[Source data]
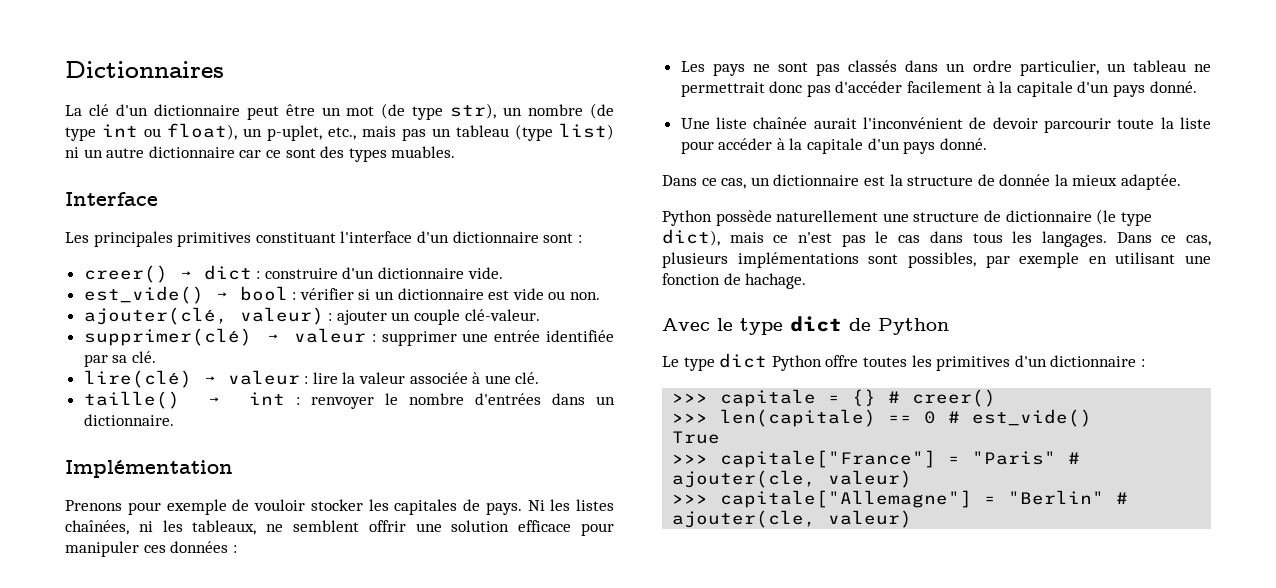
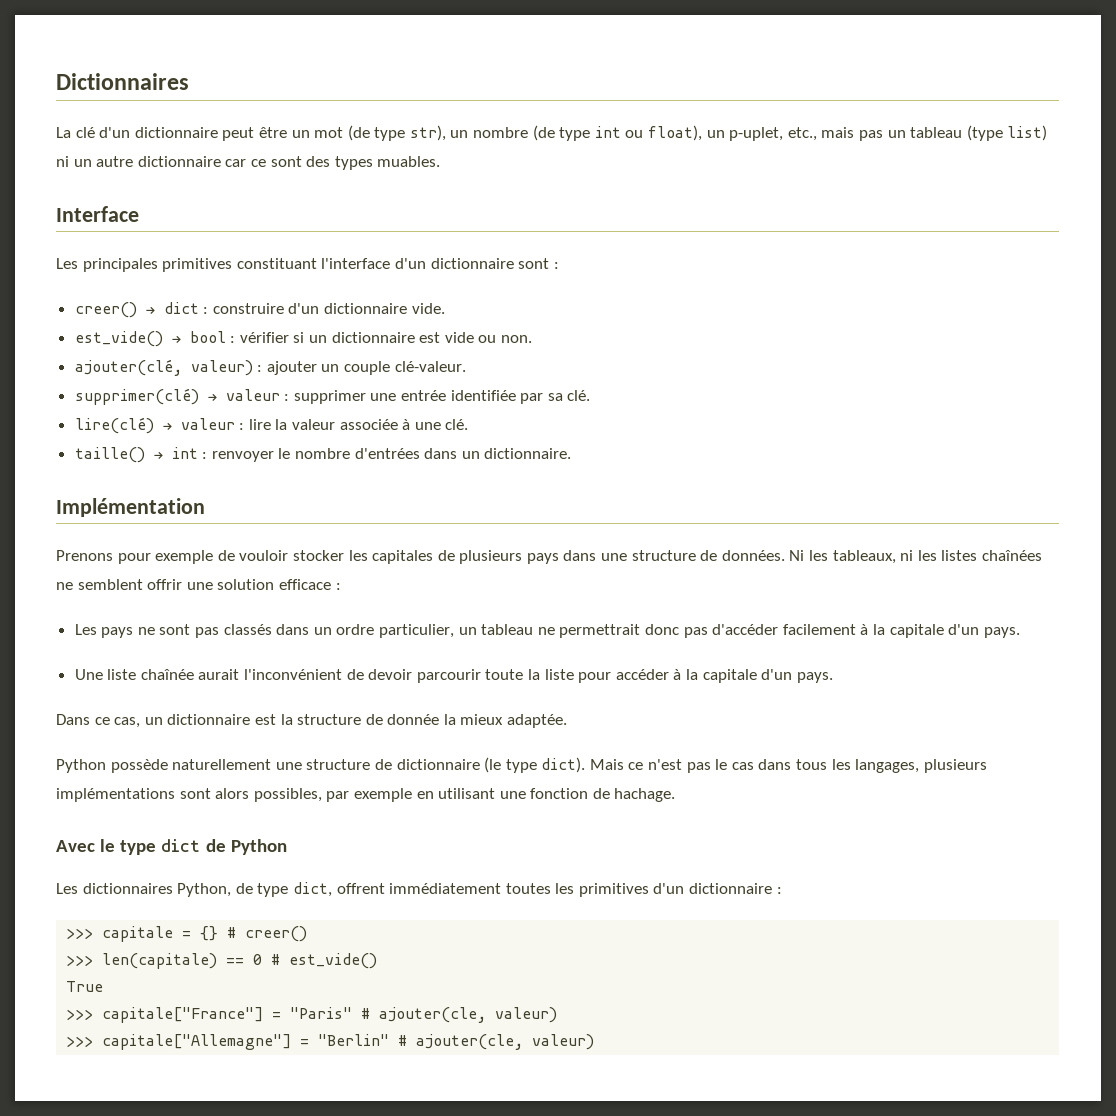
- Prenons pour exemple de vouloir stocker les capitales de pays. Ni les listes chaînées, ni les tableaux, ne semblent offrir une solution efficace pour manipuler ces données :
+ Prenons pour exemple de vouloir stocker les capitales de plusieurs pays dans une structure de données. Ni les tableaux, ni les listes chaînées ne semblent offrir une solution efficace :
- Les pays ne sont pas classés dans un ordre particulier, un tableau ne permettrait donc pas d'accéder facilement à la capitale d'un pays donné.
+ Les pays ne sont pas classés dans un ordre particulier, un tableau ne permettrait donc pas d'accéder facilement à la capitale d'un pays.
- Une liste chaînée aurait l'inconvénient de devoir parcourir toute la liste pour accéder à la capitale d'un pays donné.
+ Une liste chaînée aurait l'inconvénient de devoir parcourir toute la liste pour accéder à la capitale d'un pays.
- Python possède naturellement une structure de dictionnaire (le type dict), mais ce n'est pas le cas dans tous les langages. Dans ce cas, plusieurs implémentations sont possibles, par exemple en utilisant une fonction de hachage.
+ Python possède naturellement une structure de dictionnaire (le type dict). Mais ce n'est pas le cas dans tous les langages, plusieurs implémentations sont alors possibles, par exemple en utilisant une fonction de hachage.
- Le type dict Python offre toutes les primitives d'un dictionnaire :
+ Les dictionnaires Python, de type dict, offrent immédiatement toutes les primitives d'un dictionnaire :

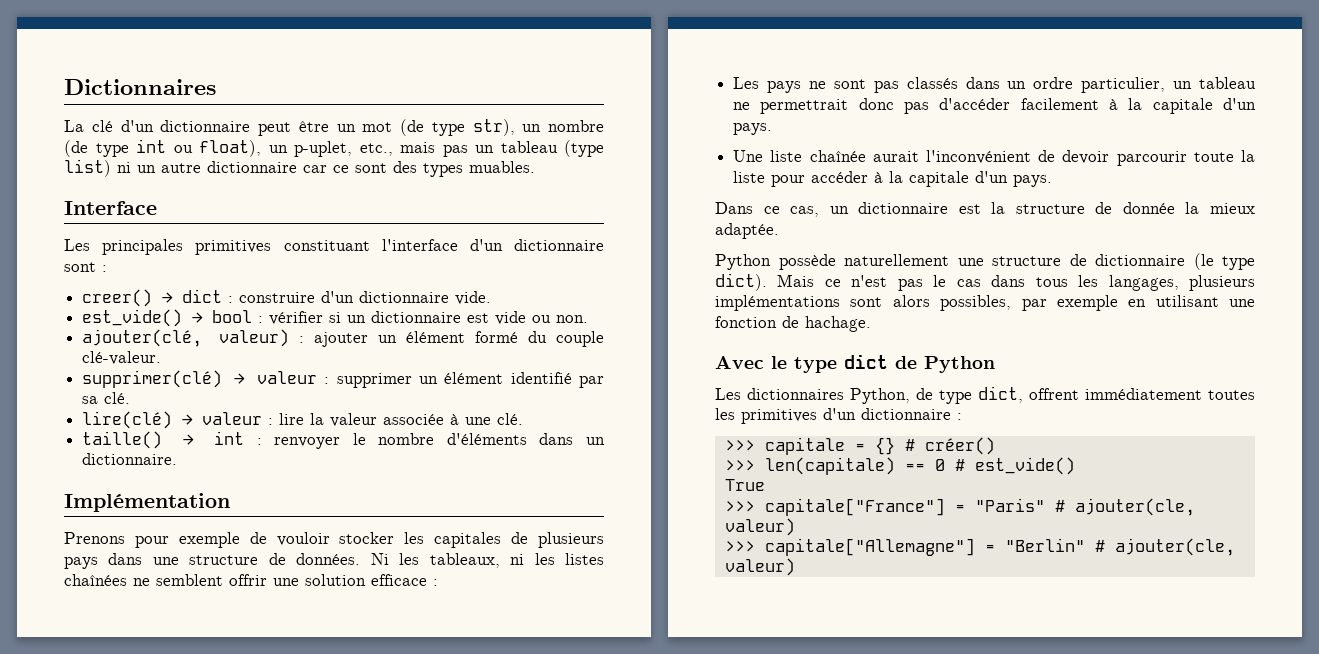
- ajouter(clé, valeur) : ajouter un couple clé-valeur.
+ ajouter(clé, valeur) : ajouter un élément formé du couple clé-valeur.
- supprimer(clé) → valeur : supprimer une entrée identifiée par sa clé.
+ supprimer(clé) → valeur : supprimer un élément identifié par sa clé.
- taille() → int : renvoyer le nombre d'entrées dans un dictionnaire.
+ taille() → int : renvoyer le nombre d'éléments dans un dictionnaire.
- >>> capitale = {} # creer()
+ >>> capitale = {} # créer()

WHAT TO WORK ON — Go to the line that contains "- Le type dict" and copy it and every line after it through the end of the entries, exactly, without the pictures.

ANSWER SPACE —
- Le type dict Python offre toutes les primitives d'un dictionnaire :
+ Les dictionnaires Python, de type dict, offrent immédiatement toutes les primitives d'un dictionnaire :

- ajouter(clé, valeur) : ajouter un couple clé-valeur.
+ ajouter(clé, valeur) : ajouter un élément formé du couple clé-valeur.
- supprimer(clé) → valeur : supprimer une entrée identifiée par sa clé.
+ supprimer(clé) → valeur : supprimer un élément identifié par sa clé.
- taille() → int : renvoyer le nombre d'entrées dans un dictionnaire.
+ taille() → int : renvoyer le nombre d'éléments dans un dictionnaire.
- >>> capitale = {} # creer()
+ >>> capitale = {} # créer()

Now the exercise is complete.